» **THE PROBLEM**:
Repeat, exactly as written, the lines from the one with "html: <div>NEAGA Veaceslav</div>" to the final line of the listing, and keep every picture out.

» **INPUT DATA**:
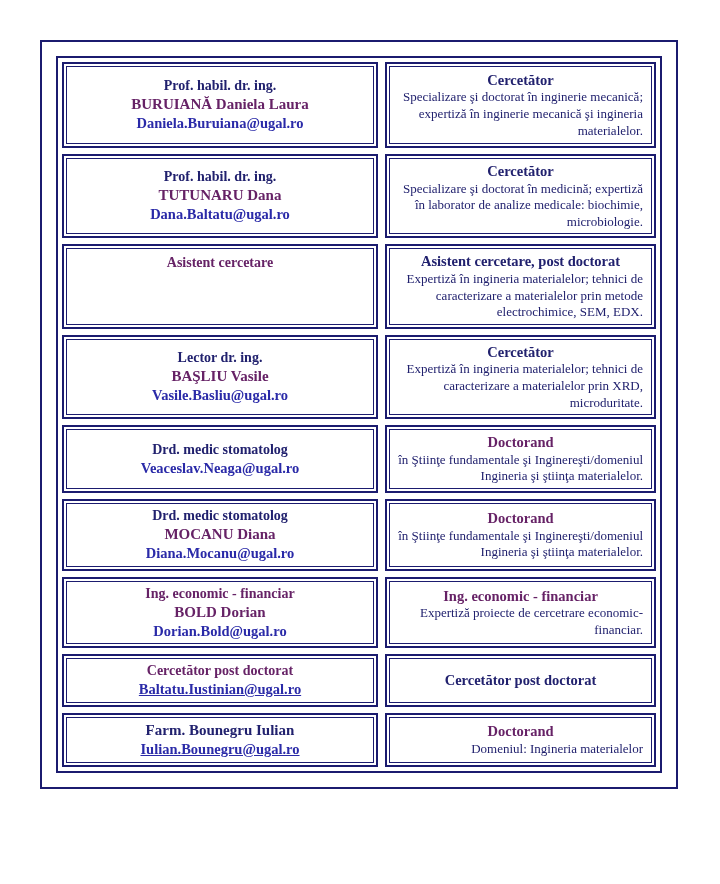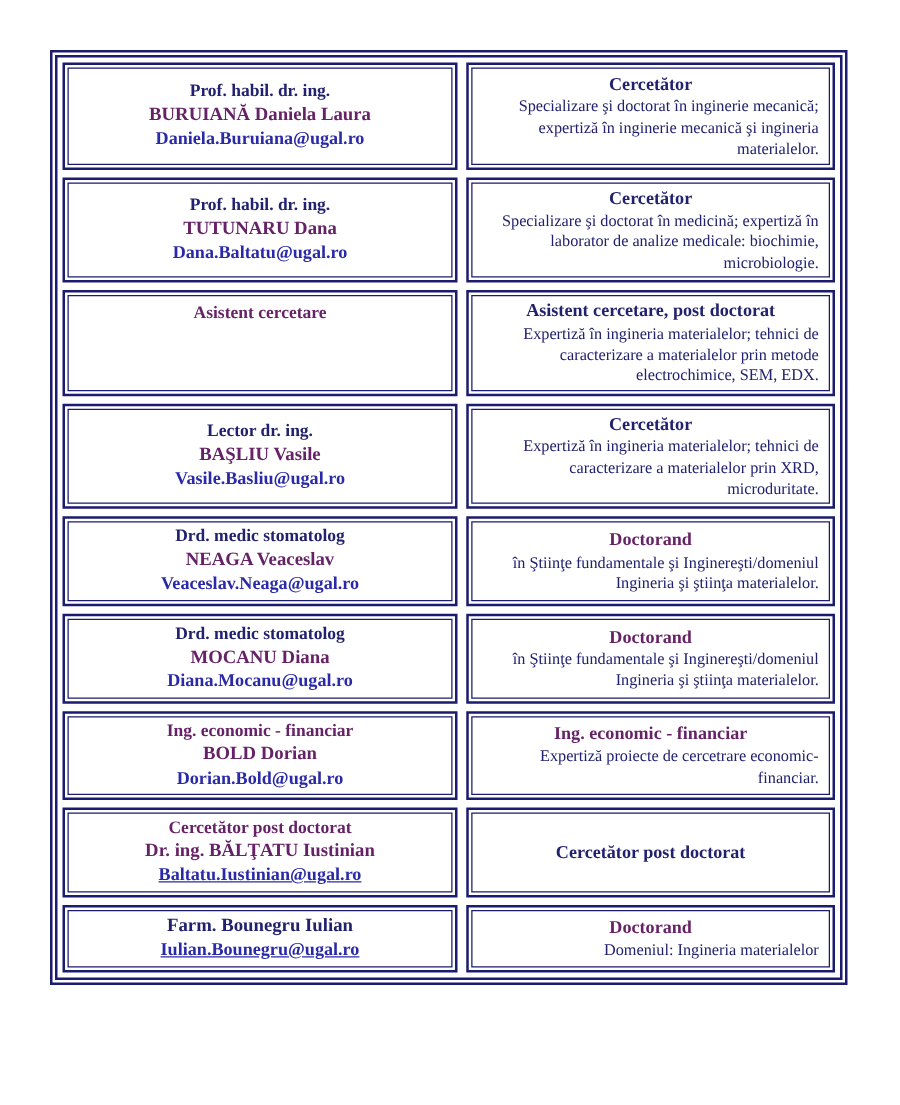"Prof. habil. dr. ing." .frame-outer { padding: 2px -> 14px }
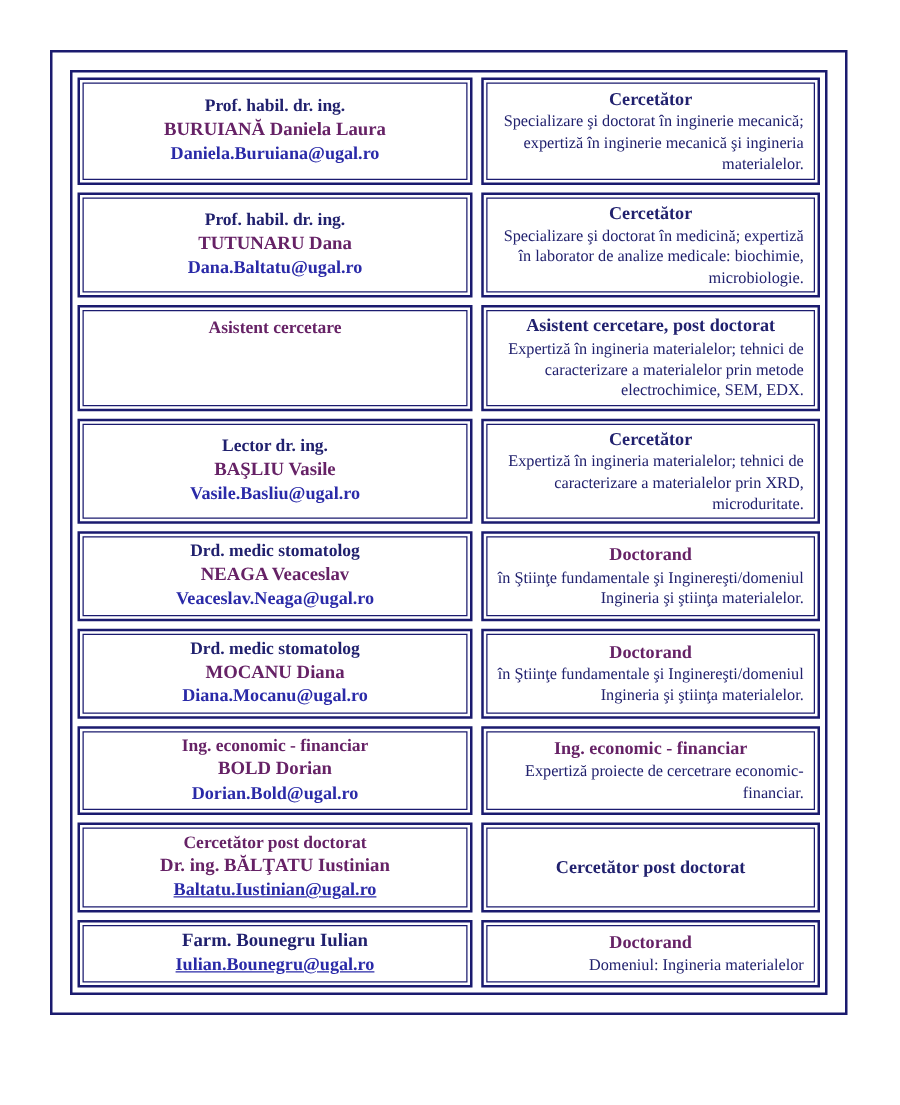"NEAGA Veaceslav" div.t-name { html: <div>NEAGA Veaceslav</div> -> none }
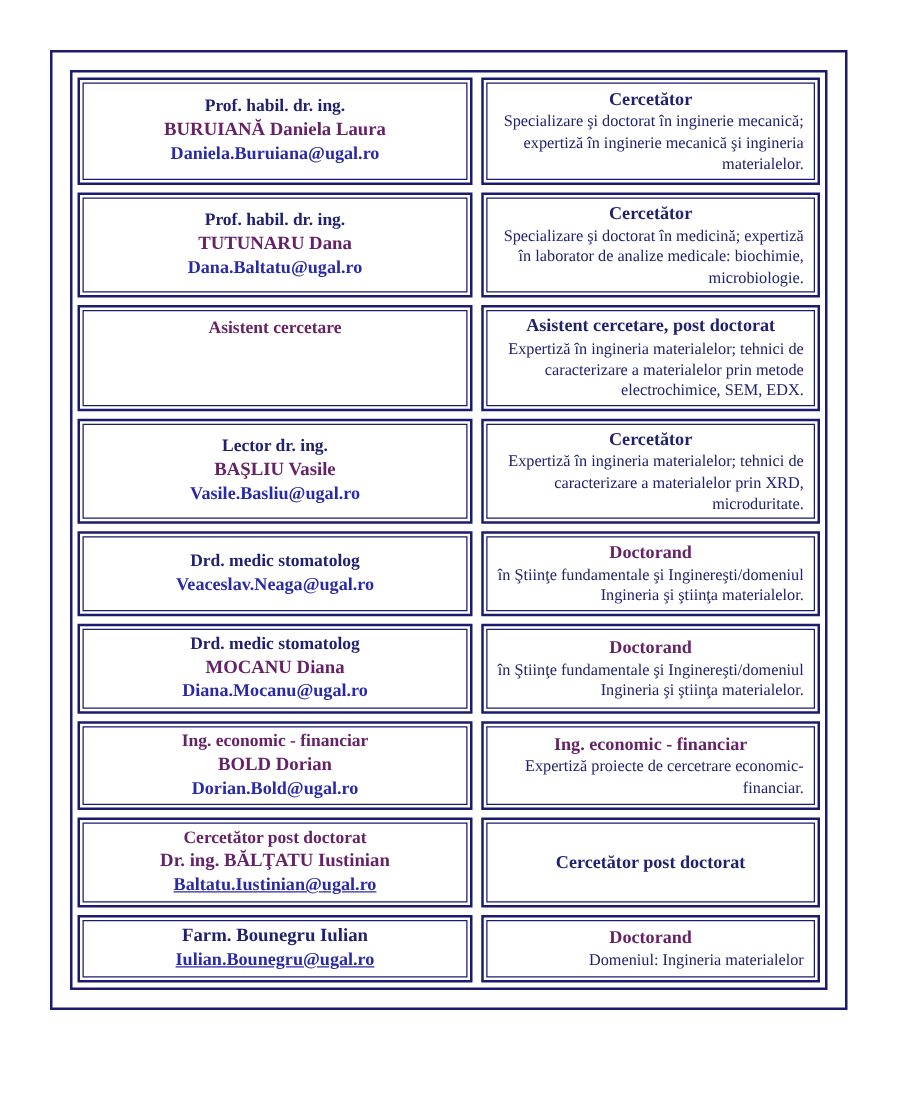"Dr. ing. BĂLŢATU Iustinian" div.t-name { html: <div>Dr. ing. BĂLŢATU Iustinian</div> -> none }
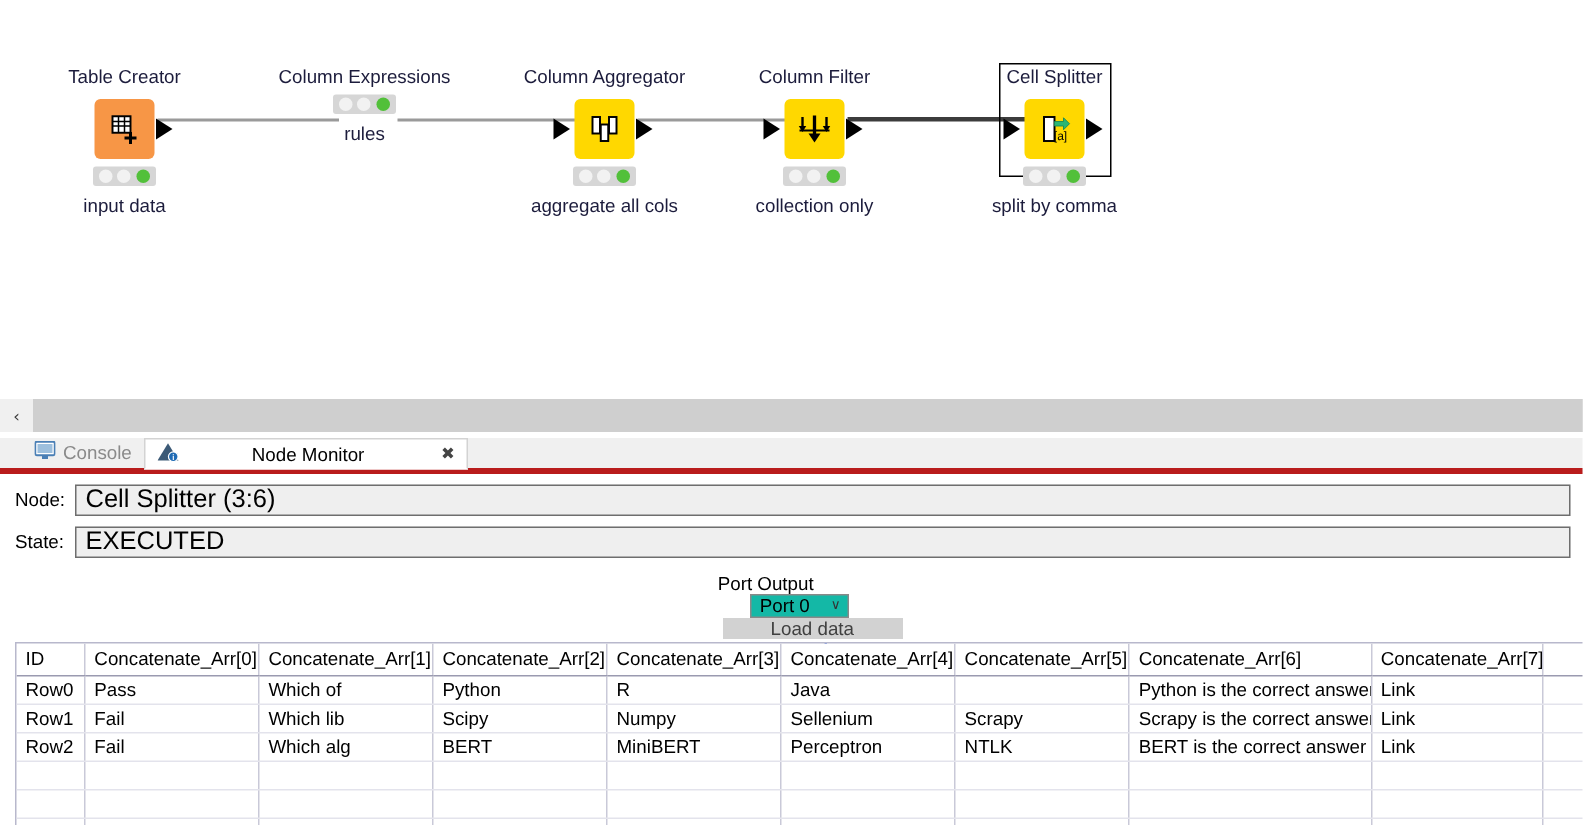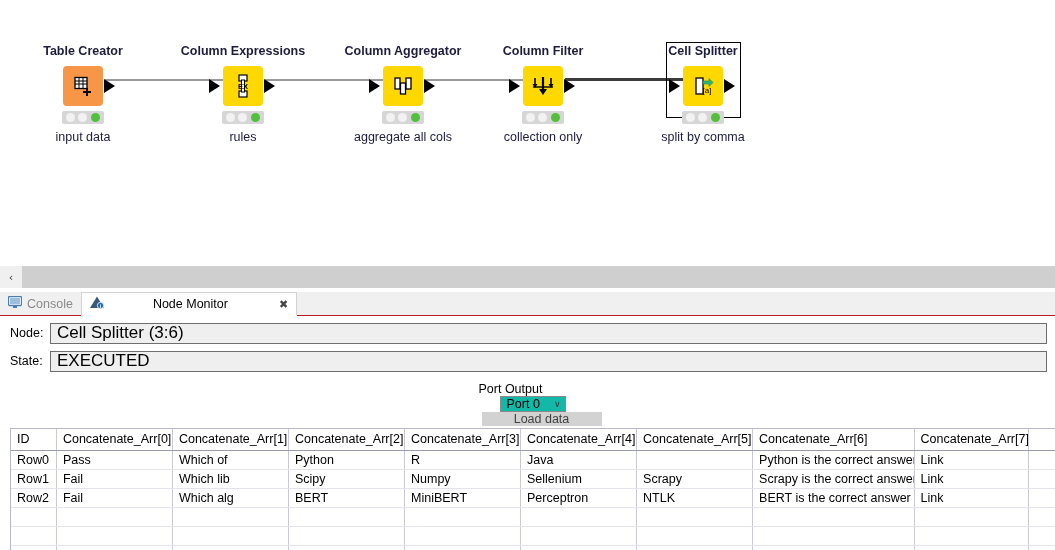"Table Creator" .node-title { font-weight: bold -> normal }
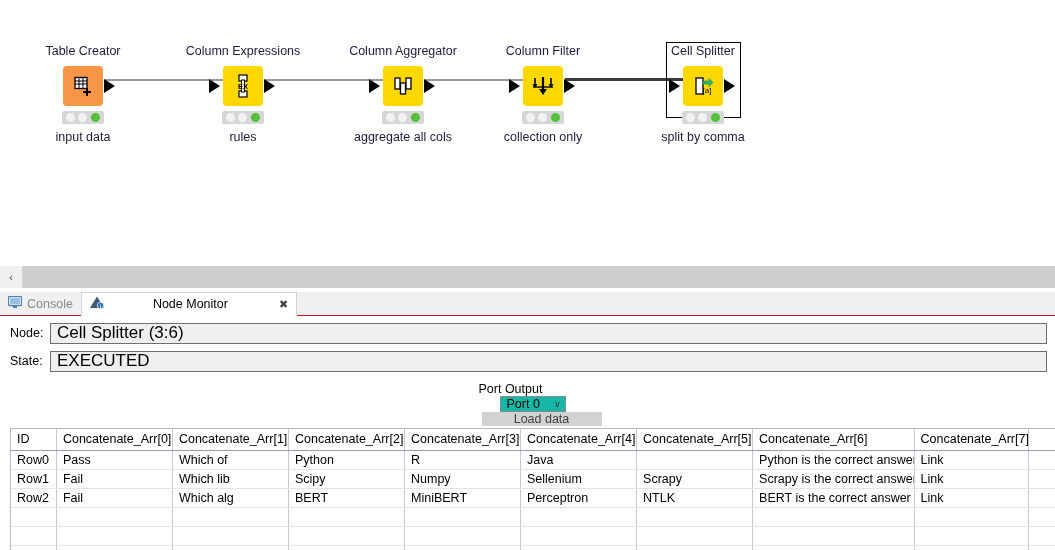"EX" div.node-body { html: <div> <div></div> <div></div> <div> <svg> <rect></rect> <rect></rect> <rect></rect> <text>EX</text> </svg> </div> </div> -> none }
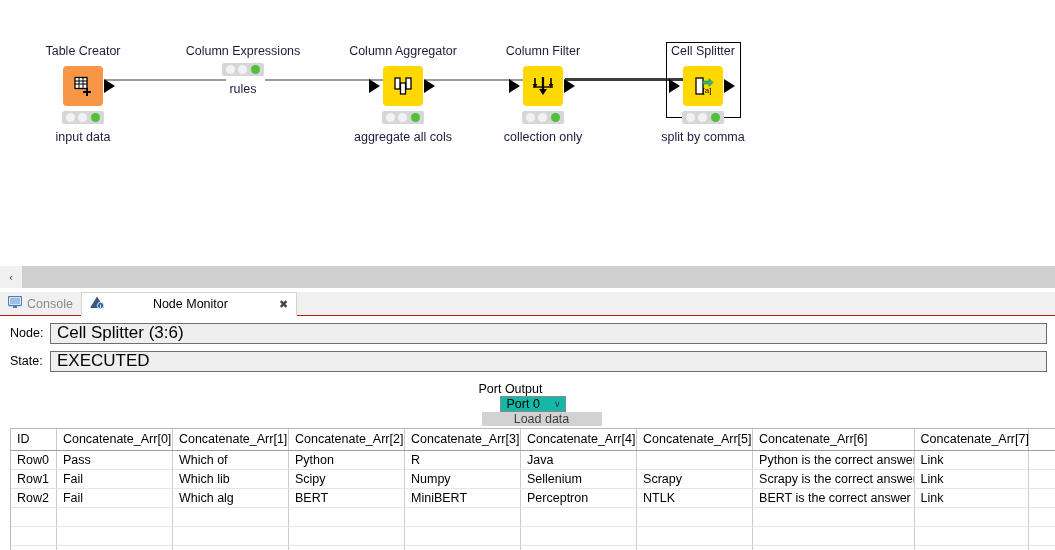"Console" #tabbar { border-bottom: 1px solid #b91c1c -> 4px solid #b91c1c; padding-left: none -> 15px }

» **WRITTEN SOLUTION**:
"NEAGA Veaceslav" div.t-name { html: <div>NEAGA Veaceslav</div> -> none }
"Dr. ing. BĂLŢATU Iustinian" div.t-name { html: <div>Dr. ing. BĂLŢATU Iustinian</div> -> none }
"Table Creator" .node-title { font-weight: bold -> normal }
"EX" div.node-body { html: <div> <div></div> <div></div> <div> <svg> <rect></rect> <rect></rect> <rect></rect> <text>EX</text> </svg> </div> </div> -> none }
"Console" #tabbar { border-bottom: 1px solid #b91c1c -> 4px solid #b91c1c; padding-left: none -> 15px }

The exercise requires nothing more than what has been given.